#### Exercise objective:
Look below. Copy each line that has "left" in it.
------------
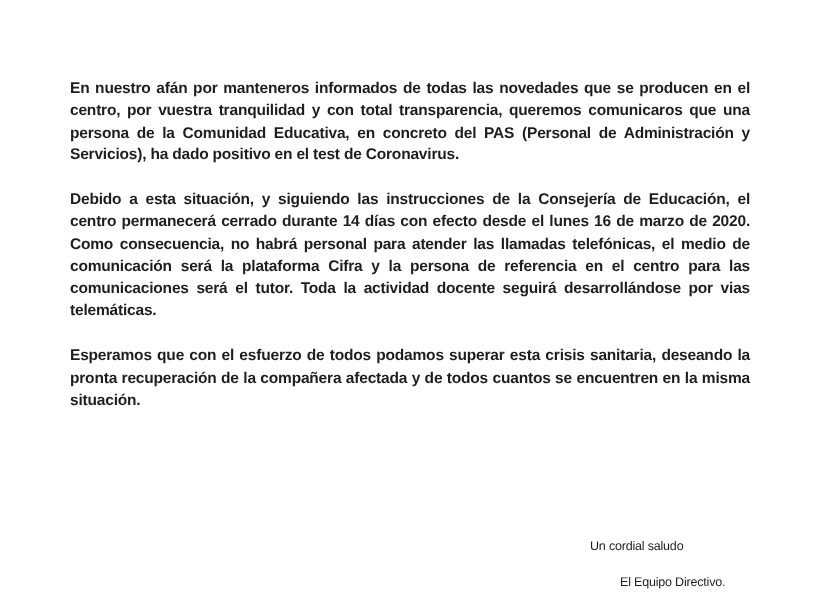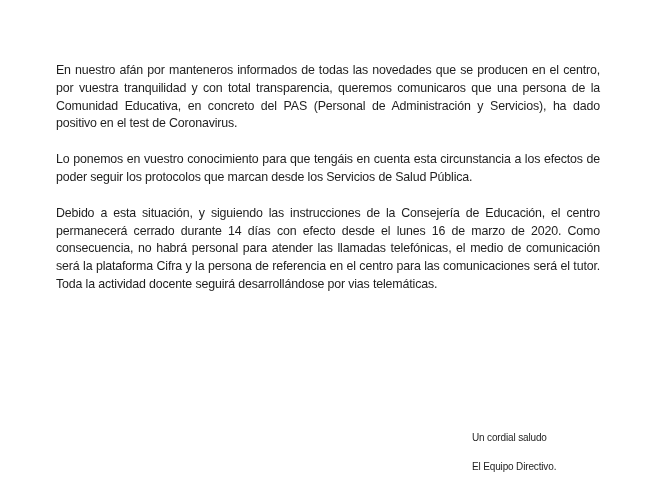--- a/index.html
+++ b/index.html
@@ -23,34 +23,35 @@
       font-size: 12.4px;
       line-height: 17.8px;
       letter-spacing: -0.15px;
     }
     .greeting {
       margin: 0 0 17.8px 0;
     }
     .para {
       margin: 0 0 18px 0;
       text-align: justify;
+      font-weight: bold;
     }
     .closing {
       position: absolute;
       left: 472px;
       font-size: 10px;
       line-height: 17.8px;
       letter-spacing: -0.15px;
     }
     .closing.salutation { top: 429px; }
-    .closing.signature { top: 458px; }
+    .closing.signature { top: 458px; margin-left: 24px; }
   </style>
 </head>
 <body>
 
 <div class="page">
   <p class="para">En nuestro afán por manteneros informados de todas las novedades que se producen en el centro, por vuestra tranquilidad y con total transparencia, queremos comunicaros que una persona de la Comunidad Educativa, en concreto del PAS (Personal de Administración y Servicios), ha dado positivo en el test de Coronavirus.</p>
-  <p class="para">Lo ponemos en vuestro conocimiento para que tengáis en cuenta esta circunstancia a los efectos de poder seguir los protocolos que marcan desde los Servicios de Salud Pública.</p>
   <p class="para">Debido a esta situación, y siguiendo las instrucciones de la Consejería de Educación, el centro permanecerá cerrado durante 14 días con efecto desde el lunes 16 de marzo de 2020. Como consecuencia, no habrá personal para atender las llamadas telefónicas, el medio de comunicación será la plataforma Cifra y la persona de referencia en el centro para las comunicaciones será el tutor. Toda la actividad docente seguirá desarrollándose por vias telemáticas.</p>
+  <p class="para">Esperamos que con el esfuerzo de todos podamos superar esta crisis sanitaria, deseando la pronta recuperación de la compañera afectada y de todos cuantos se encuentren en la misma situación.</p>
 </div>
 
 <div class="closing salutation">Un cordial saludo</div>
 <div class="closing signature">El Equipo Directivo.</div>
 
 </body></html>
------------
#### Result of the task:
       left: 472px;
+    .closing.signature { top: 458px; margin-left: 24px; }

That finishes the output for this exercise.